Portrait by Clark Hodgin

Susan McChesney came from Maine to WNC in 2014, having spent 40 years teaching others to draw. “A spinal injury left me with a shaky hand,” she confides, “and that’s why I got into pressed flowers when I came here. Instead of just pressing them, I use them like strokes of paint.” McChesney didn’t personally know anyone using flowers that way, but she taught herself through research into the centuries-old Japanese tradition of oshibana [pressed-flower art].

Flower 17.19

“One thing I learned,” she says, “is that it’s oxygen, not sunlight, that is the primary stealer of color.” To prevent fading, she seals each piece between a thin sheet of metal and a piece of glass or UV acrylic. She applies a bead of silicone sealant around the edges, vacuums out the air through a straw with a pump, and then frames the art.

Flower 12.18

Because leaving Maine meant leaving behind her gardens, McChesney actively cultivates close working relationships with Buncombe and Madison County flower farmers. After the laborious process of collecting, pressing, and placing the flowers into transparent protective sleeves, she sorts them for storage. But rather than archiving them by species or variety, she organizes them by tonal value. “I spread them all out and then pick dark, medium, and light values. If people point to a flower and ask me what kind it is, I have no idea. To me it’s yellow.”

Flower 24.18

Her farmer friends also supply flowers for weddings, which led McChesney to create her most recent body of work, “Petal Passages.” She presses wedding bouquets and other special-occasion flowers “in the spirit of the original bouquet.” Just before sealing those pieces, she’ll photograph them to make photo prints and cards, and brides often use the cards as personalized thank-you notes.

Bouquet 3

“I have my hands in a lot of different things at different times,” notes McChesney. “I used to find seashells the size of the palm of your hand, and I use felt to create landscapes inside of them — sunrises and sunsets in little shells.”

Bouquet 1

Prior to the Covid era, McChesney taught workshops at Asheville Art Museum, showing how to combine drawing and watercoloring to make writing journals. During the pandemic, she wrote and illustrated children’s stories for her grandchildren, to keep those connections strong. “Now I’m feeling calmer and more hopeful about the future, and am back to gluing petals again,” she says.

“I just kind of can’t stop — it’s what keeps me alive.”

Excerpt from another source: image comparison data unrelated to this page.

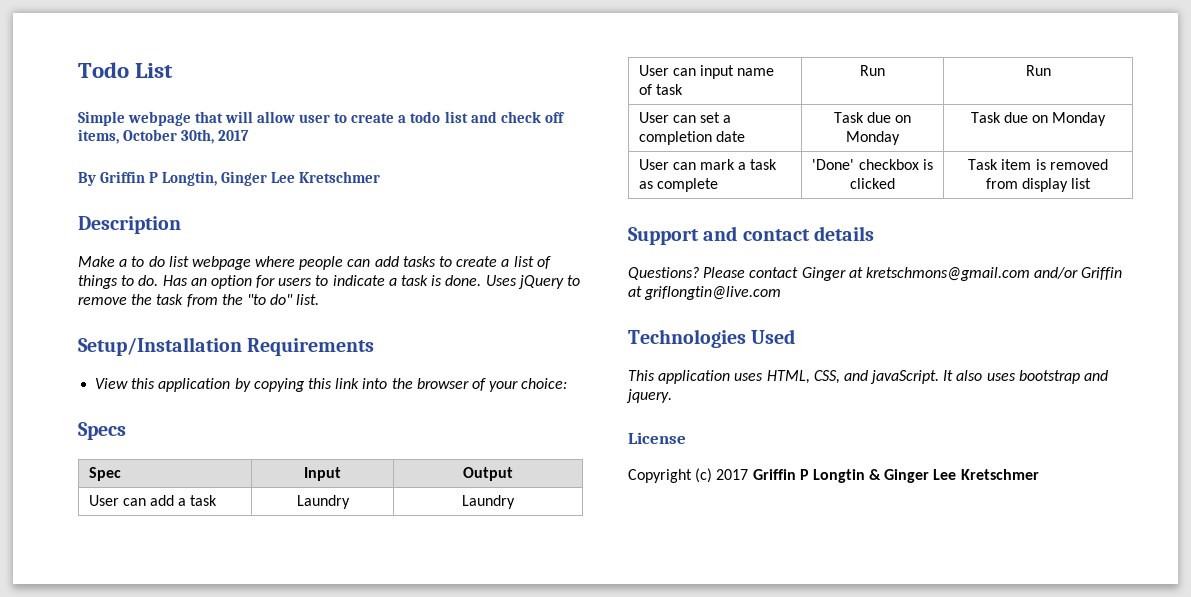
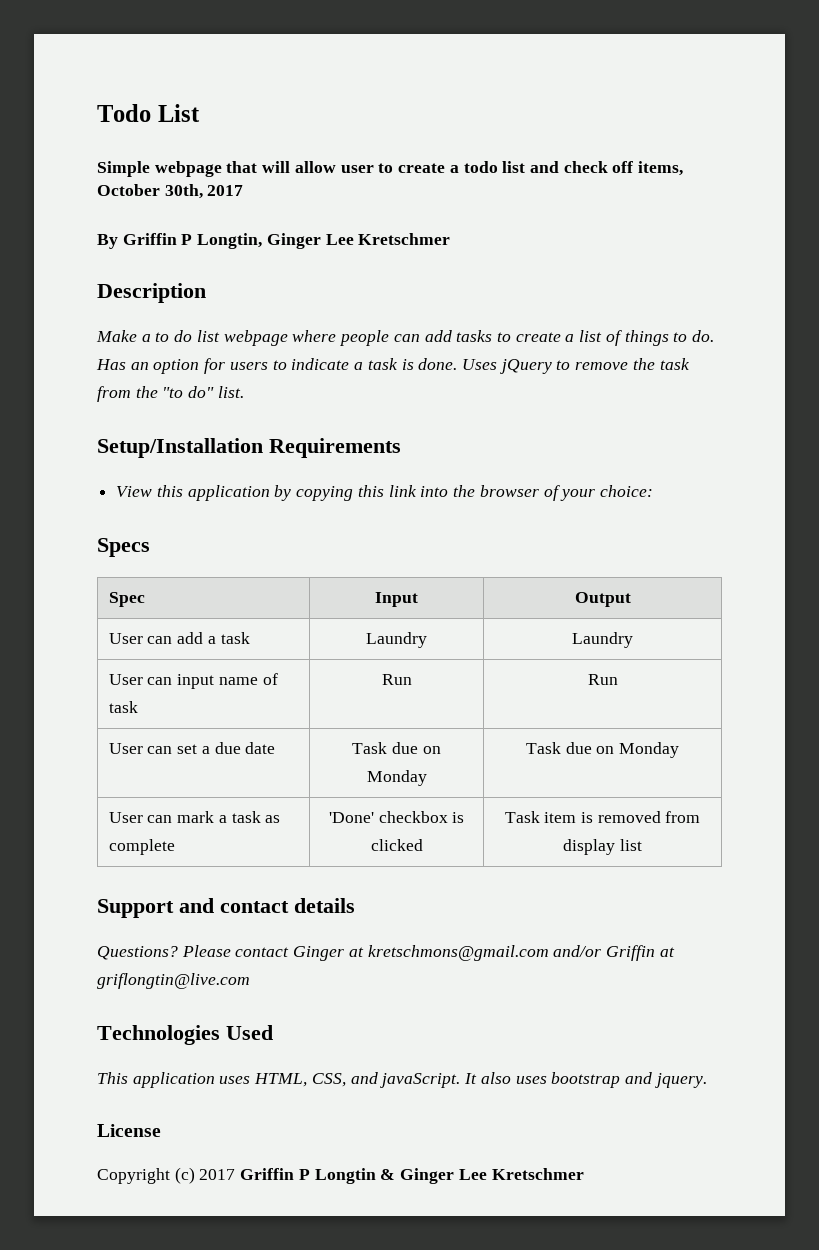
[638,131,712,145] completion -> [214,742,241,754] due

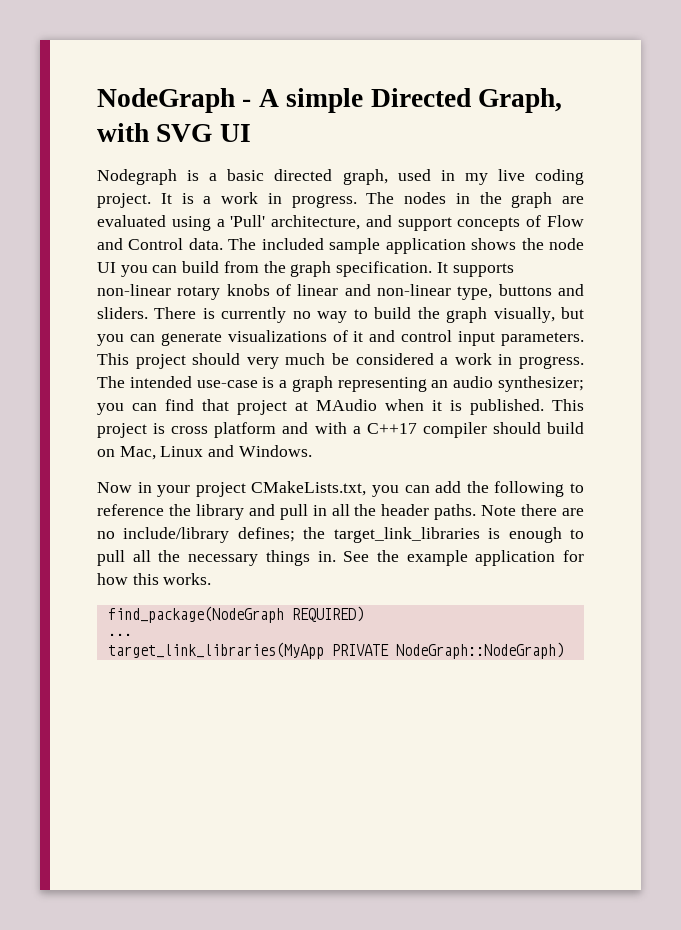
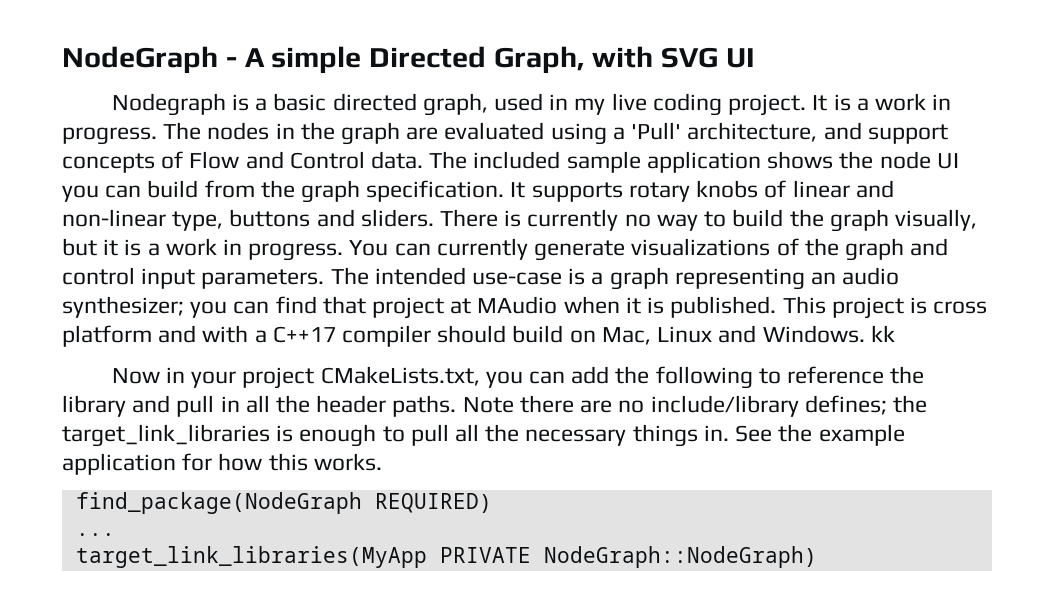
[97,284,171,296] non-linear -> (623, 192) none
[97,334,155,346] you can -> [103,238,528,261] it is a work in progress. You can currently
[353,331,364,342] it -> [804,238,904,261] the graph
[97,353,584,369] This project should very much be considered a work in progress. -> (325, 279) none
(312, 451) none -> [870,325,895,342] kk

Susan McChesney, Marshall. The artist’s originals and prints are carried by Flow Gallery (14 Main St., Marshall, flowmarshall.com); prints are carried by Miya Gallery (20 North Main St., Weaverville, miyagallery.com); and cards are sold at Carolina Flowers Mercantile (62 South Main St., Unit 1, Marshall, carolinaflowers.com) and at Madison Natural Foods (101 North Main St., Marshall,  828-649-2100 and on Facebook). McChesney will be teaching a pressed-flower workshop this summer at Asheville Art Museum; for more information, see mcchesneyart.com and on Facebook and Instagram: @mcchesneyart.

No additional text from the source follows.